Так он всегда меня называл, когда еще только начал говорить свои первые слова. Когда носился по дому, играя в прятки, когда бегал за мной по пляжу и когда радостно кричал, «съев» у меня шашку. Ник-Ник. Его старшая сестра.
– Мне кое-что нужно, – сказал он. – Я не могу без этого обойтись. Какой от этого вред?
Вред. Опять это слово.
Я закусила губу и отсчитала пять стодолларовых бумажек.
– Какой вред? А такой, что в один прекрасный день я явлюсь сюда, и… Неужели ты не можешь вести себя осторожно? И кто знает, какая гадость может быть в этих шприцах?
Он опять весело рассмеялся и выпил еще пива.
– У меня уже есть большая часть той дряни, которую можно подцепить через шприцы, Ник. – На его лице появилось бледное подобие его прежней улыбки. – Это шприцы должны бояться меня, а не я их.
Я отпила огромный глоток пива. Почувствовала, как холодная жидкость проскочила по моему горлу.
– Вот, держи.

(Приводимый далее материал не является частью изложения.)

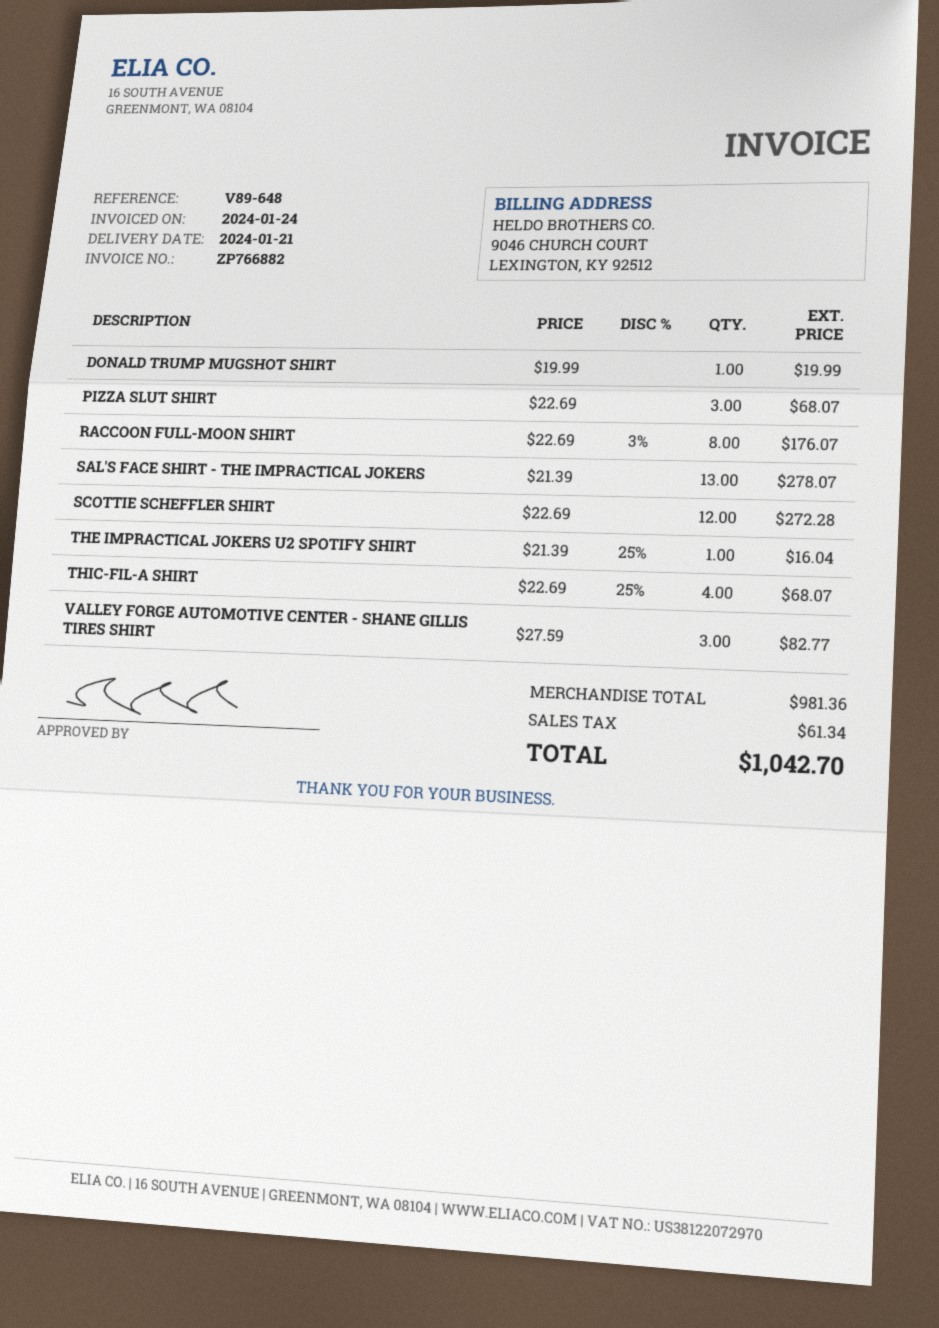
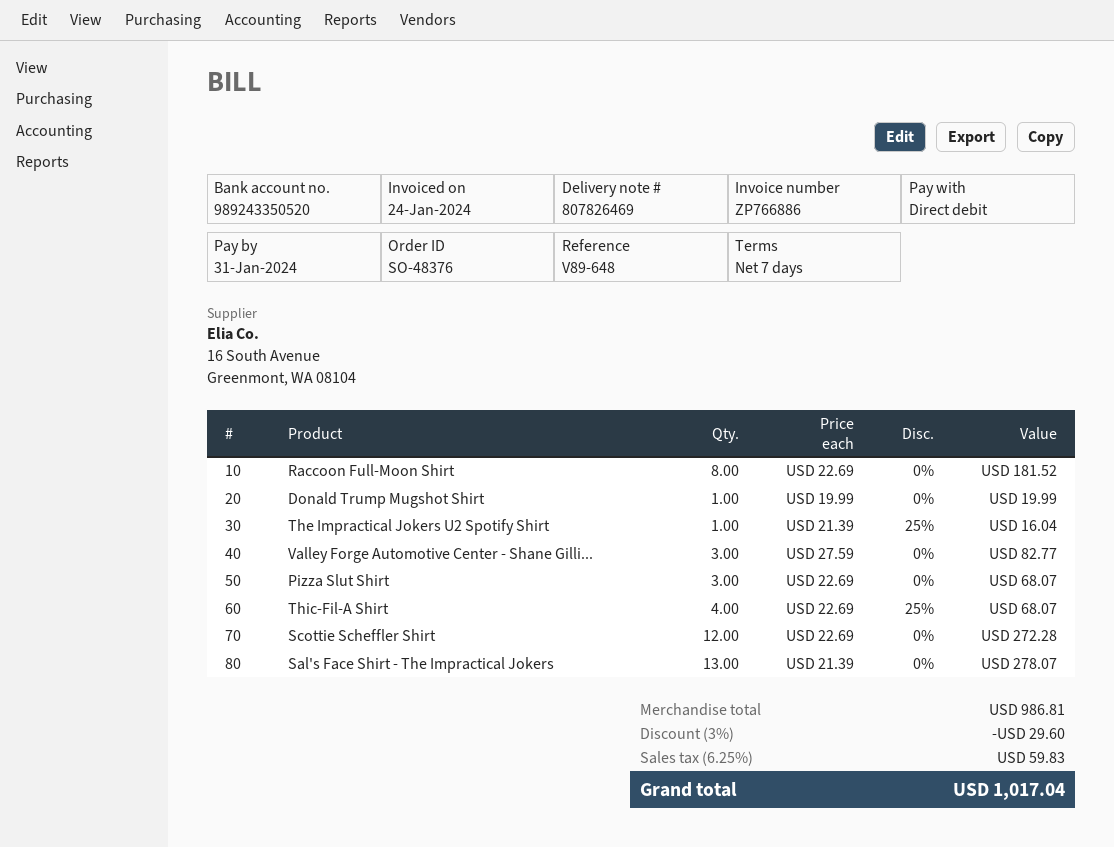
invoice number: ZP766882 -> ZP766886
RACCOON FULL-MOON SHIRT: 8 x 22.69 - 3% = 176.07 -> 8 x 22.69 = 181.52
subtotal: 981.36 -> 986.81
discount: none -> 3% = 29.60
tax: 61.34 -> 59.83
total: 1042.70 -> 1017.04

Хватит с тебя и пятисот. – Я отдала ему деньги. – У тебя есть налоксон?[26]
Брэндон хихикнул:
– Был, но Эрик – тот парень, которого ты вышвырнула, – у него на днях случился передоз. Он отключился. И я использовал ту упаковку, что у меня была, чтобы сломать ему кайф. – Он снова хихикнул и показал на пластырь на своей щеке: – Когда он пришел в себя, так разозлился, что боднул меня.

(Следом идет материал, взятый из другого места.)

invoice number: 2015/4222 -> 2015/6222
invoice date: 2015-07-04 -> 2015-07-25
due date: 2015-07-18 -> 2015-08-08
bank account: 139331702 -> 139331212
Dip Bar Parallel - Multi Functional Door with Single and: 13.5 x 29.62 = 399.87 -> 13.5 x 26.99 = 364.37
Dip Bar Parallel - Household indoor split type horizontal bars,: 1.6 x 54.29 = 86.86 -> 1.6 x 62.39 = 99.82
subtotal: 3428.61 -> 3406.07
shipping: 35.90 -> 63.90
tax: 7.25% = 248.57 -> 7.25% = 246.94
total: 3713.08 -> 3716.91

– Значит, это сделал тот говнюк с ирокезом? – Моя рука невольно стиснула горлышко пивной бутылки. Знай я это раньше, я бы не трудилась, дергая его за серьгу. Я бы разбудила его, просто разбив о его голову бутылку.
– Он не хотел.
Я достала из сумки две пластиковых упаковки носового спрея и положила их в ящик журнального столика. Если у кого-то случался передоз опиата, налоксон мог в буквальном смысле спасти ему жизнь. Никакой нужды в «Скорой» или больнице, правда, побочным эффектом был острый абстинентный синдром. Известна куча историй о том, как наркоманы, ни о чем не думая, просто набрасывались на приехавших сотрудников «Скорой», которые только что спасли им жизнь. Но налоксон творил чудеса. Вполне возможно, что в один прекрасный день какая-то их этих белых упаковок с носовым спреем спасет жизнь моему брату.
– Ты уверен, что не хотел бы жить в каком-нибудь более благополучном районе? Я могла бы подыскать тебе квартирку в своем.

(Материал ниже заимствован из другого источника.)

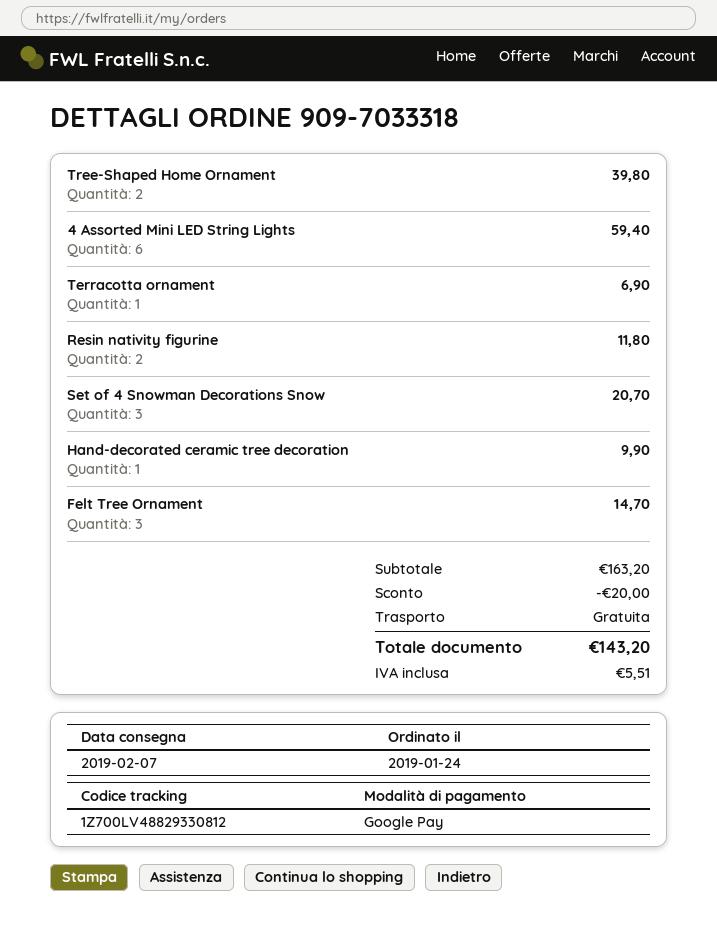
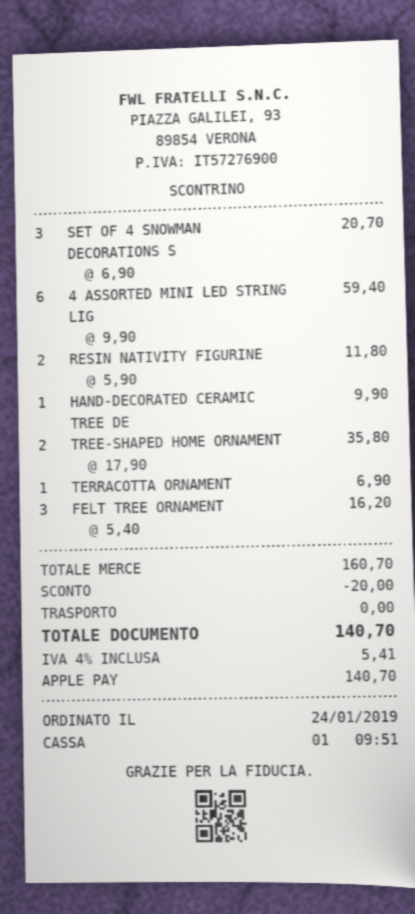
payment method: Google Pay -> Apple Pay
Tree-Shaped Home Ornament: 2 for 39.80 -> 2 for 35.80
Felt Tree Ornament: 3 for 14.70 -> 3 for 16.20
subtotal: 163.20 -> 160.70
tax: 5.51 -> 5.41
total: 143.20 -> 140.70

– Нет, – сказал он с мягкой улыбкой. – Я останусь здесь, в трущобах.
Я пошла в туалет. Там было так же грязно, как и в гостиной. Окурки, пепельницы, полиэтиленовые пакетики от еды. Единственное, чего здесь не было, так это туалетной бумаги. Я воспользовалась влажной салфеткой из моей сумки. Внезапно я зарыдала. Никакой постепенности, никаких первых нескольких слезинок, никакого чуть слышного скулежа. Просто взрыв громких судорожных рыданий, как неистовый ливень с грозой, вдруг разразившийся посреди ясного дня. Затем я взяла себя в руки, умыла лицо чуть теплой водой и вернулась в гостиную.
– Почему ты не хочешь дать мне возможность тебе помочь?
Он проигнорировал мой вопрос.
– У тебя все получилось. Посмотри на себя. Я люблю тебя. У тебя получилось.
– Почему? – опять спросила я.
Мы с ним словно говорили на разных частотах. Хотя слышали друг друга вполне ясно.
– Ты добилась успеха, несмотря ни на что, Ник. Ни одному из нас: ни тебе, ни мне – это не светило. Но ты это все-таки сделала.
– Не говори так.
Он встал с дивана. Медленно, осторожно. У него были такие красивые зеленые глаза. Он обнял меня, прижал к себе.
– Ты заботишься обо мне. Как заботилась всегда.
– Как не заботилась никогда.
– Всегда, всегда. И ты справилась. А мне это, наверное, было не по плечу. Но в этом виноват я сам, Ник.